What you will do: Lines before the one containing "Andy Kriebel, @VizWizBI</div>" are left out. Retype that line and the rest through the end of the material exactly.
------ Records provided
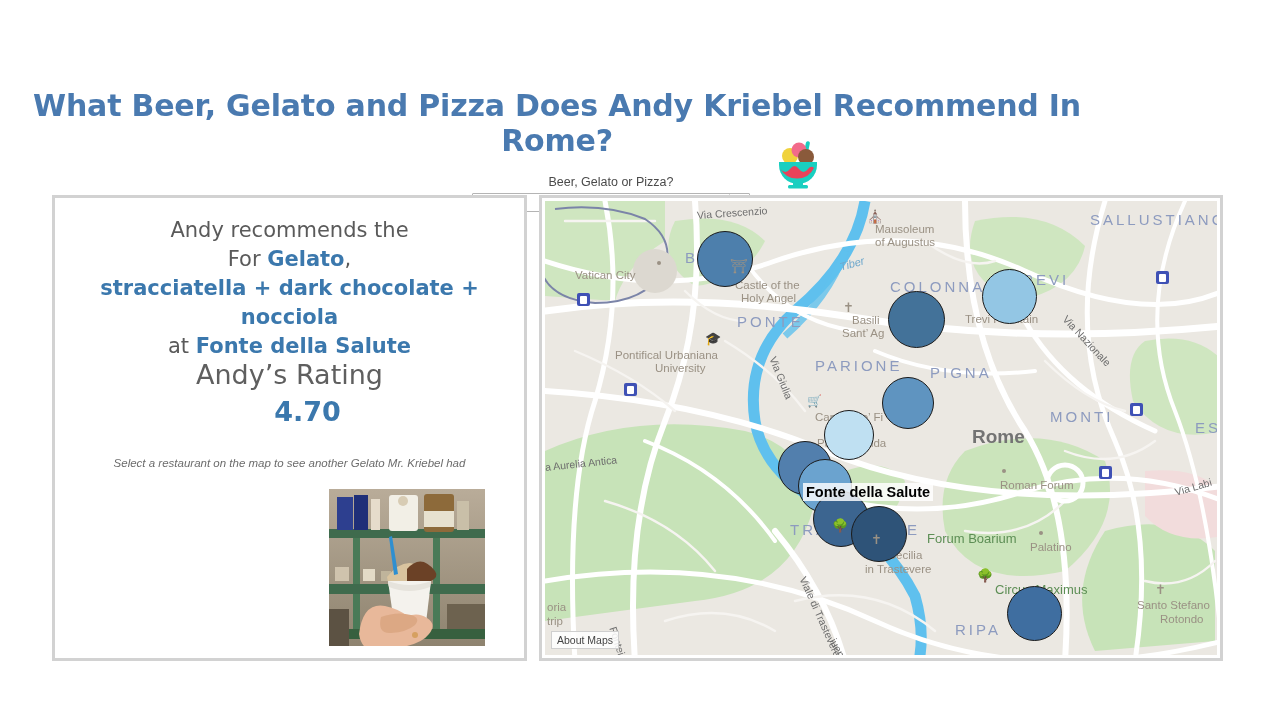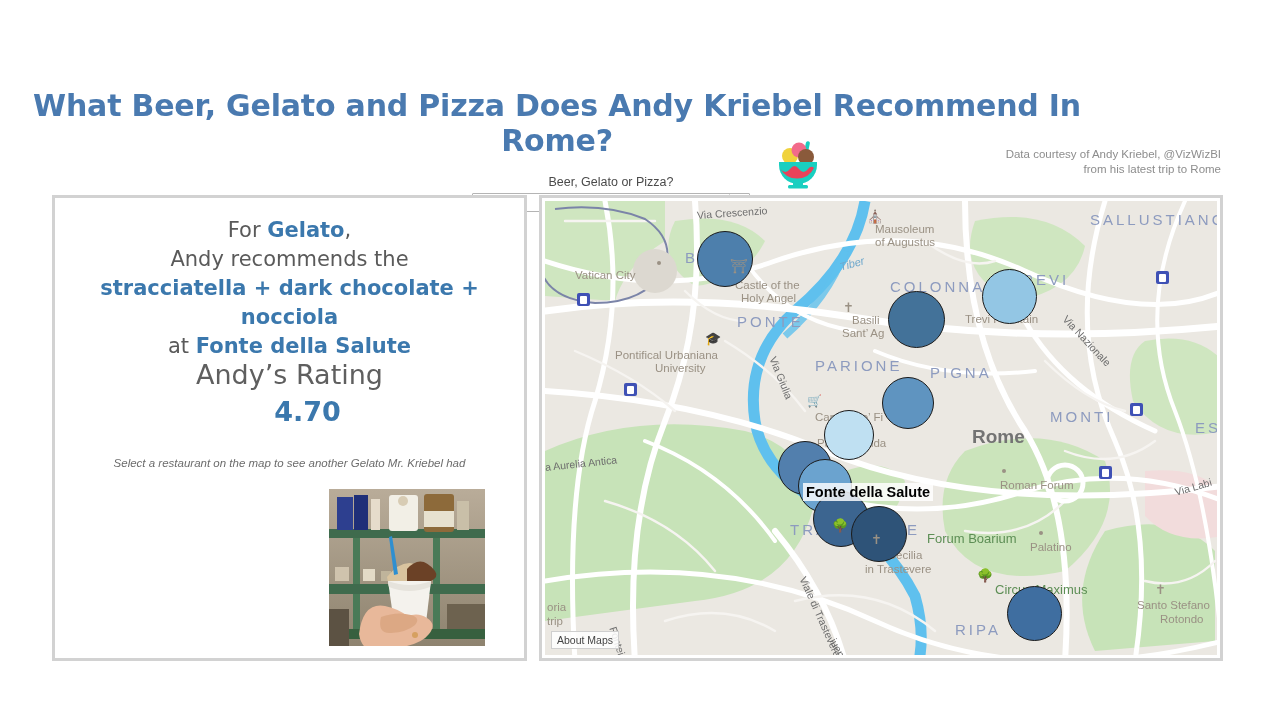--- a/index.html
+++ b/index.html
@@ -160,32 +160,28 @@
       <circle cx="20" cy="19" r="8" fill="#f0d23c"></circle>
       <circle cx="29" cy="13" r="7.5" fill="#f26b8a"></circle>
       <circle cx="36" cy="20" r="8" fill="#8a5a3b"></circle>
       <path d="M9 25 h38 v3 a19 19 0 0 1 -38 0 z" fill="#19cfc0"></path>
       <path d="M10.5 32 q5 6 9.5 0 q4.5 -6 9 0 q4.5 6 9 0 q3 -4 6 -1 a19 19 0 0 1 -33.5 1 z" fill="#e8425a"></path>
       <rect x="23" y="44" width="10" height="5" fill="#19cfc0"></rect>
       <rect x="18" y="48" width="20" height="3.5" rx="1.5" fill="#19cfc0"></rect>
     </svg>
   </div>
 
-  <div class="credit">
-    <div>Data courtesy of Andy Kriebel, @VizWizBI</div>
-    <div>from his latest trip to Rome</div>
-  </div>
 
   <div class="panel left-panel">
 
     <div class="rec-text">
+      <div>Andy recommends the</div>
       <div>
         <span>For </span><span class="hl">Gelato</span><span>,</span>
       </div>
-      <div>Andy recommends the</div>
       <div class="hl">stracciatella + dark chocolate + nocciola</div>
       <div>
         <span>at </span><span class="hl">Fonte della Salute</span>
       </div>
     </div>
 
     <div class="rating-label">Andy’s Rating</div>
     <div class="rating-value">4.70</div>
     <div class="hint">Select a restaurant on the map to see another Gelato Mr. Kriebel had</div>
------------
Response area:
-    <div>Data courtesy of Andy Kriebel, @VizWizBI</div>
-    <div>from his latest trip to Rome</div>
-  </div>
 
   <div class="panel left-panel">
 
     <div class="rec-text">
+      <div>Andy recommends the</div>
       <div>
         <span>For </span><span class="hl">Gelato</span><span>,</span>
       </div>
-      <div>Andy recommends the</div>
       <div class="hl">stracciatella + dark chocolate + nocciola</div>
       <div>
         <span>at </span><span class="hl">Fonte della Salute</span>
       </div>
     </div>
 
     <div class="rating-label">Andy’s Rating</div>
     <div class="rating-value">4.70</div>
     <div class="hint">Select a restaurant on the map to see another Gelato Mr. Kriebel had</div>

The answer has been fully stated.